To do. Each line below is to be written out in full, exactly as shown.
-------
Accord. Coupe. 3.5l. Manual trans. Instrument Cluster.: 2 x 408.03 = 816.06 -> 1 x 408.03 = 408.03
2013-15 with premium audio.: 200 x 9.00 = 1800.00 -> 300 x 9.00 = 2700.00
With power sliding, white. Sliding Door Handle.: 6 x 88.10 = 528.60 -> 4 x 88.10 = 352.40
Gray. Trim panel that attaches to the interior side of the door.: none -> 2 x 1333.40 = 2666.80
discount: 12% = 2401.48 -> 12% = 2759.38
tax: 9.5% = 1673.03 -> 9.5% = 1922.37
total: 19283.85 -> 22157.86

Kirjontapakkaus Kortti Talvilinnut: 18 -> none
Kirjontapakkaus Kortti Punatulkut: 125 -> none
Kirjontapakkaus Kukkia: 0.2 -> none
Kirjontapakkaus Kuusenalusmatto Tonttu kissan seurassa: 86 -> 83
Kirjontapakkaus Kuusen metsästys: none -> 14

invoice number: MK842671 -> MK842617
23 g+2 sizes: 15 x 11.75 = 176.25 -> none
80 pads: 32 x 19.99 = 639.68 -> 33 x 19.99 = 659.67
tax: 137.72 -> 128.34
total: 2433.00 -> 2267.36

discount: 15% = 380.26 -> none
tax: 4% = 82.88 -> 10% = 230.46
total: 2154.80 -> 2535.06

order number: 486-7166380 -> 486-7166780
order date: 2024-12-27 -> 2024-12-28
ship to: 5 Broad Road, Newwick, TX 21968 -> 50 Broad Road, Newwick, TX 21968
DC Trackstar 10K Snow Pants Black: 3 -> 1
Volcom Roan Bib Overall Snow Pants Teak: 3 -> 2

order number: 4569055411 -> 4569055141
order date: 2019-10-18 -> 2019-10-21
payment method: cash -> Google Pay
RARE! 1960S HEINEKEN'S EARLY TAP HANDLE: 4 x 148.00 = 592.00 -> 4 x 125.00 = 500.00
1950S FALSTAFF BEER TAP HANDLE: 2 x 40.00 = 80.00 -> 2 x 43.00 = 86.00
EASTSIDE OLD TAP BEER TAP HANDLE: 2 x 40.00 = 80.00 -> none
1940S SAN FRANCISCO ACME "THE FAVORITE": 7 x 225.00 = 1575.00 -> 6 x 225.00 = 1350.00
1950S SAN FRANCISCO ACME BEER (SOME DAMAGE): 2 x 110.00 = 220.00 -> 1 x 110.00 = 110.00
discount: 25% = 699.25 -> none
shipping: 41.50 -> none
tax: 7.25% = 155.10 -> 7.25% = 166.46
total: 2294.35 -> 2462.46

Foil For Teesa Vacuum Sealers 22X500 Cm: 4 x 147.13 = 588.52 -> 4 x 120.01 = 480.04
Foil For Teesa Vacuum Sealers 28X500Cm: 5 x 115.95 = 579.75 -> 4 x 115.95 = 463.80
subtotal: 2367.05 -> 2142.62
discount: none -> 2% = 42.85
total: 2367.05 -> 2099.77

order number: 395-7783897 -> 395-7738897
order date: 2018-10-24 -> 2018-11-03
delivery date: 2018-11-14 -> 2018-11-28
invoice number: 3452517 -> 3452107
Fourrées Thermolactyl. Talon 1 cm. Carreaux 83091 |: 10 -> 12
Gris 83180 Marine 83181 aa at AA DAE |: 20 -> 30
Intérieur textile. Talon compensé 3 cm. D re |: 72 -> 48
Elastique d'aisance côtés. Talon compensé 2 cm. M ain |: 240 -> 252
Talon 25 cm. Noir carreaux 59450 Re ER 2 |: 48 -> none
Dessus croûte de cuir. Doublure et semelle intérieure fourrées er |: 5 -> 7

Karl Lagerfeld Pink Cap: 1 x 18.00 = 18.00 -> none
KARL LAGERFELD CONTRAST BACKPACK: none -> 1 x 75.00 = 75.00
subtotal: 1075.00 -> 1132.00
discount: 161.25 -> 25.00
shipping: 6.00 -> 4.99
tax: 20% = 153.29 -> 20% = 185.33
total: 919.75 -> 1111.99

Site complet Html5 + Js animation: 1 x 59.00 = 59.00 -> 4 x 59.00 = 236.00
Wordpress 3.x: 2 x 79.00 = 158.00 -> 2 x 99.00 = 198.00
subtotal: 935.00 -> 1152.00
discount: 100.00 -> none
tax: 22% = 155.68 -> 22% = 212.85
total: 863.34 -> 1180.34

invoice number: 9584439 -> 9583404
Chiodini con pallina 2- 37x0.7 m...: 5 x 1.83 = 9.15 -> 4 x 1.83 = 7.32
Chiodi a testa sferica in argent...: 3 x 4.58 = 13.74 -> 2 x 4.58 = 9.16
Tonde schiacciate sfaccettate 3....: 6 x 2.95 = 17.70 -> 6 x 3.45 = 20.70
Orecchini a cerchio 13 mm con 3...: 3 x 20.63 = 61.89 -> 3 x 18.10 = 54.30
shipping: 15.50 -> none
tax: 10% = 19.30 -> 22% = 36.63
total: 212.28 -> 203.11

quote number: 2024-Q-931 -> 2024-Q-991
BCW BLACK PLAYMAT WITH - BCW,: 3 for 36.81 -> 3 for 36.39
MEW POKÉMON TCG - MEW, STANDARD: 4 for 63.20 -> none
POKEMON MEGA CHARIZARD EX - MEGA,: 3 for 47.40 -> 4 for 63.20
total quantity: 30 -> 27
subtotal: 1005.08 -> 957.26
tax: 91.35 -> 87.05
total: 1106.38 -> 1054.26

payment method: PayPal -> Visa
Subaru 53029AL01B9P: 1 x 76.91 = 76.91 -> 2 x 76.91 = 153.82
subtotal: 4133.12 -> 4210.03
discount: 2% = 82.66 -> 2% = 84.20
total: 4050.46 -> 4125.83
-------
Result for this task.
Accord. Coupe. 3.5l. Manual trans. Instrument Cluster.: 2 x 408.03 = 816.06 -> 1 x 408.03 = 408.03
2013-15 with premium audio.: 200 x 9.00 = 1800.00 -> 300 x 9.00 = 2700.00
With power sliding, white. Sliding Door Handle.: 6 x 88.10 = 528.60 -> 4 x 88.10 = 352.40
Gray. Trim panel that attaches to the interior side of the door.: none -> 2 x 1333.40 = 2666.80
discount: 12% = 2401.48 -> 12% = 2759.38
tax: 9.5% = 1673.03 -> 9.5% = 1922.37
total: 19283.85 -> 22157.86

Kirjontapakkaus Kortti Talvilinnut: 18 -> none
Kirjontapakkaus Kortti Punatulkut: 125 -> none
Kirjontapakkaus Kukkia: 0.2 -> none
Kirjontapakkaus Kuusenalusmatto Tonttu kissan seurassa: 86 -> 83
Kirjontapakkaus Kuusen metsästys: none -> 14

invoice number: MK842671 -> MK842617
23 g+2 sizes: 15 x 11.75 = 176.25 -> none
80 pads: 32 x 19.99 = 639.68 -> 33 x 19.99 = 659.67
tax: 137.72 -> 128.34
total: 2433.00 -> 2267.36

discount: 15% = 380.26 -> none
tax: 4% = 82.88 -> 10% = 230.46
total: 2154.80 -> 2535.06

order number: 486-7166380 -> 486-7166780
order date: 2024-12-27 -> 2024-12-28
ship to: 5 Broad Road, Newwick, TX 21968 -> 50 Broad Road, Newwick, TX 21968
DC Trackstar 10K Snow Pants Black: 3 -> 1
Volcom Roan Bib Overall Snow Pants Teak: 3 -> 2

order number: 4569055411 -> 4569055141
order date: 2019-10-18 -> 2019-10-21
payment method: cash -> Google Pay
RARE! 1960S HEINEKEN'S EARLY TAP HANDLE: 4 x 148.00 = 592.00 -> 4 x 125.00 = 500.00
1950S FALSTAFF BEER TAP HANDLE: 2 x 40.00 = 80.00 -> 2 x 43.00 = 86.00
EASTSIDE OLD TAP BEER TAP HANDLE: 2 x 40.00 = 80.00 -> none
1940S SAN FRANCISCO ACME "THE FAVORITE": 7 x 225.00 = 1575.00 -> 6 x 225.00 = 1350.00
1950S SAN FRANCISCO ACME BEER (SOME DAMAGE): 2 x 110.00 = 220.00 -> 1 x 110.00 = 110.00
discount: 25% = 699.25 -> none
shipping: 41.50 -> none
tax: 7.25% = 155.10 -> 7.25% = 166.46
total: 2294.35 -> 2462.46

Foil For Teesa Vacuum Sealers 22X500 Cm: 4 x 147.13 = 588.52 -> 4 x 120.01 = 480.04
Foil For Teesa Vacuum Sealers 28X500Cm: 5 x 115.95 = 579.75 -> 4 x 115.95 = 463.80
subtotal: 2367.05 -> 2142.62
discount: none -> 2% = 42.85
total: 2367.05 -> 2099.77

order number: 395-7783897 -> 395-7738897
order date: 2018-10-24 -> 2018-11-03
delivery date: 2018-11-14 -> 2018-11-28
invoice number: 3452517 -> 3452107
Fourrées Thermolactyl. Talon 1 cm. Carreaux 83091 |: 10 -> 12
Gris 83180 Marine 83181 aa at AA DAE |: 20 -> 30
Intérieur textile. Talon compensé 3 cm. D re |: 72 -> 48
Elastique d'aisance côtés. Talon compensé 2 cm. M ain |: 240 -> 252
Talon 25 cm. Noir carreaux 59450 Re ER 2 |: 48 -> none
Dessus croûte de cuir. Doublure et semelle intérieure fourrées er |: 5 -> 7

Karl Lagerfeld Pink Cap: 1 x 18.00 = 18.00 -> none
KARL LAGERFELD CONTRAST BACKPACK: none -> 1 x 75.00 = 75.00
subtotal: 1075.00 -> 1132.00
discount: 161.25 -> 25.00
shipping: 6.00 -> 4.99
tax: 20% = 153.29 -> 20% = 185.33
total: 919.75 -> 1111.99

Site complet Html5 + Js animation: 1 x 59.00 = 59.00 -> 4 x 59.00 = 236.00
Wordpress 3.x: 2 x 79.00 = 158.00 -> 2 x 99.00 = 198.00
subtotal: 935.00 -> 1152.00
discount: 100.00 -> none
tax: 22% = 155.68 -> 22% = 212.85
total: 863.34 -> 1180.34

invoice number: 9584439 -> 9583404
Chiodini con pallina 2- 37x0.7 m...: 5 x 1.83 = 9.15 -> 4 x 1.83 = 7.32
Chiodi a testa sferica in argent...: 3 x 4.58 = 13.74 -> 2 x 4.58 = 9.16
Tonde schiacciate sfaccettate 3....: 6 x 2.95 = 17.70 -> 6 x 3.45 = 20.70
Orecchini a cerchio 13 mm con 3...: 3 x 20.63 = 61.89 -> 3 x 18.10 = 54.30
shipping: 15.50 -> none
tax: 10% = 19.30 -> 22% = 36.63
total: 212.28 -> 203.11

quote number: 2024-Q-931 -> 2024-Q-991
BCW BLACK PLAYMAT WITH - BCW,: 3 for 36.81 -> 3 for 36.39
MEW POKÉMON TCG - MEW, STANDARD: 4 for 63.20 -> none
POKEMON MEGA CHARIZARD EX - MEGA,: 3 for 47.40 -> 4 for 63.20
total quantity: 30 -> 27
subtotal: 1005.08 -> 957.26
tax: 91.35 -> 87.05
total: 1106.38 -> 1054.26

payment method: PayPal -> Visa
Subaru 53029AL01B9P: 1 x 76.91 = 76.91 -> 2 x 76.91 = 153.82
subtotal: 4133.12 -> 4210.03
discount: 2% = 82.66 -> 2% = 84.20
total: 4050.46 -> 4125.83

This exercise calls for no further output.